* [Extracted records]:
━━━━

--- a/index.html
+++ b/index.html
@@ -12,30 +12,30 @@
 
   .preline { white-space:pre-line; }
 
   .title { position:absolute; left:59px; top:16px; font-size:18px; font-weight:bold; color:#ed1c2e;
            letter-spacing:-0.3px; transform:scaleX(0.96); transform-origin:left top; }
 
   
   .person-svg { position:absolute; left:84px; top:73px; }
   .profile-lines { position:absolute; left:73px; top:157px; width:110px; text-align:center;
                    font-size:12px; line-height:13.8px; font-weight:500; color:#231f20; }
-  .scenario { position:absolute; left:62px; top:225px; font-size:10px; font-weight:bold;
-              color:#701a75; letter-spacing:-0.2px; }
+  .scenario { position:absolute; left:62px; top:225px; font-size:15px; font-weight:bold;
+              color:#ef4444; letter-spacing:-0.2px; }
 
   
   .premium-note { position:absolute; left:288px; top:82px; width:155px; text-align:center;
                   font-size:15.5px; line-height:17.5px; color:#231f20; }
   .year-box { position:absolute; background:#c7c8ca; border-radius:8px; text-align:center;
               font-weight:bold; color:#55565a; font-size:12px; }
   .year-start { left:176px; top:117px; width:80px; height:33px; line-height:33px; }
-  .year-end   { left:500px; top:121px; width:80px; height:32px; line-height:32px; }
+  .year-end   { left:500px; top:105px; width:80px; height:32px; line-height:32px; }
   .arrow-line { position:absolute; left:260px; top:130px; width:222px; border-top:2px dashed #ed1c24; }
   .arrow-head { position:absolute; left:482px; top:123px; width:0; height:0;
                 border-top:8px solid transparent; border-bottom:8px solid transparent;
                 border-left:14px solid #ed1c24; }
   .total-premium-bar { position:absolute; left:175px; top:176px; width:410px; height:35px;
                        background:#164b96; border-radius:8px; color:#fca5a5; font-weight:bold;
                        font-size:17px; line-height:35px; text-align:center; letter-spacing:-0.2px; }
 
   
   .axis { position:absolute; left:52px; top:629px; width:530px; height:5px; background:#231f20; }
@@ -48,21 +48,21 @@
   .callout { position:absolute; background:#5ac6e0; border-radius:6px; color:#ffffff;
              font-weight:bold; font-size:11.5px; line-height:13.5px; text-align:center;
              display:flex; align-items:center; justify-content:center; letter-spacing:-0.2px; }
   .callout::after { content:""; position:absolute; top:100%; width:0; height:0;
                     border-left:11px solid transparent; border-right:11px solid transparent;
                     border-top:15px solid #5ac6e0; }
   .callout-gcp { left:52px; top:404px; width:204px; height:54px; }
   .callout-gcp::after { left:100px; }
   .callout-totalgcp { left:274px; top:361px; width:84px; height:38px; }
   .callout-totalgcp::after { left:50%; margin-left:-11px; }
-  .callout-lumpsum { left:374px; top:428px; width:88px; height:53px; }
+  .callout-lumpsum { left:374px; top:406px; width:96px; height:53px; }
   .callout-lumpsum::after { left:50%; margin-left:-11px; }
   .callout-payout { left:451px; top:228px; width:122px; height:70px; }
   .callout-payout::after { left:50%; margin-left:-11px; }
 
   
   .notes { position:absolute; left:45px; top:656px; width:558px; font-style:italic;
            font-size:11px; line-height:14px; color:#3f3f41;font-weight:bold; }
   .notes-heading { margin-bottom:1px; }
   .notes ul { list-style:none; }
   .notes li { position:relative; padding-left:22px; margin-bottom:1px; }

━━━━

* [What you should do]:
Scan the records above for the string "lumpsum", then copy each line where it turns up.

* [Completed exercise]:
-  .callout-lumpsum { left:374px; top:428px; width:88px; height:53px; }
+  .callout-lumpsum { left:374px; top:406px; width:96px; height:53px; }
   .callout-lumpsum::after { left:50%; margin-left:-11px; }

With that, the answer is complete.